(Edit difference data)
══════════════════════════════

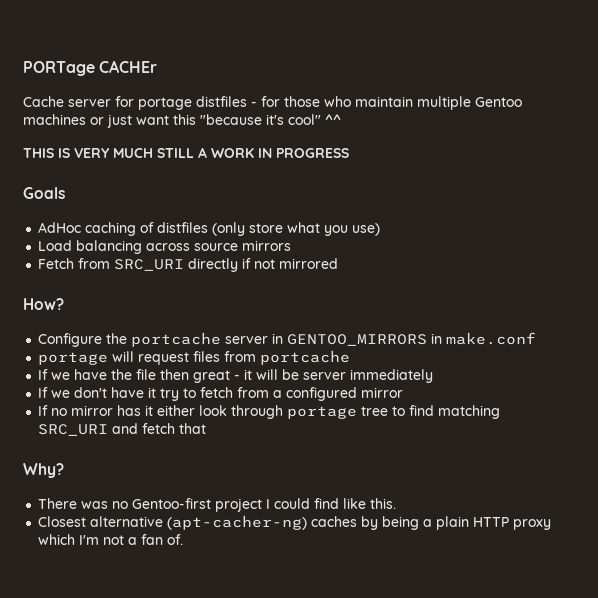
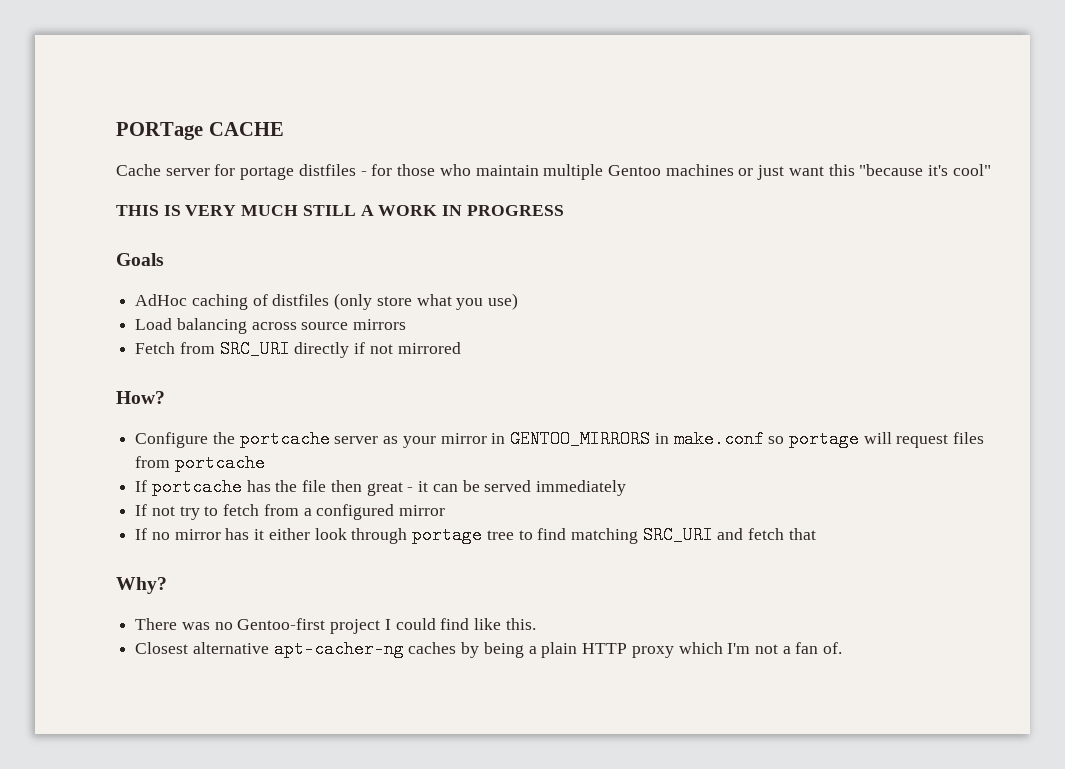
- PORTage CACHEr
+ PORTage CACHE
- Cache server for portage distfiles - for those who maintain multiple Gentoo machines or just want this "because it's cool" ^^
+ Cache server for portage distfiles - for those who maintain multiple Gentoo machines or just want this "because it's cool"
- Configure the portcache server in GENTOO_MIRRORS in make.conf
- portage will request files from portcache
+ Configure the portcache server as your mirror in GENTOO_MIRRORS in make.conf so portage will request files from portcache
- If we have the file then great - it will be server immediately
+ If portcache has the file then great - it can be served immediately
- If we don't have it try to fetch from a configured mirror
+ If not try to fetch from a configured mirror
- Closest alternative (apt-cacher-ng) caches by being a plain HTTP proxy which I'm not a fan of.
+ Closest alternative apt-cacher-ng caches by being a plain HTTP proxy which I'm not a fan of.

══════════════════════════════

### ABOUT THIS TASK
Report each line above that includes the string "fetch".

### RESULT
- If we don't have it try to fetch from a configured mirror
+ If not try to fetch from a configured mirror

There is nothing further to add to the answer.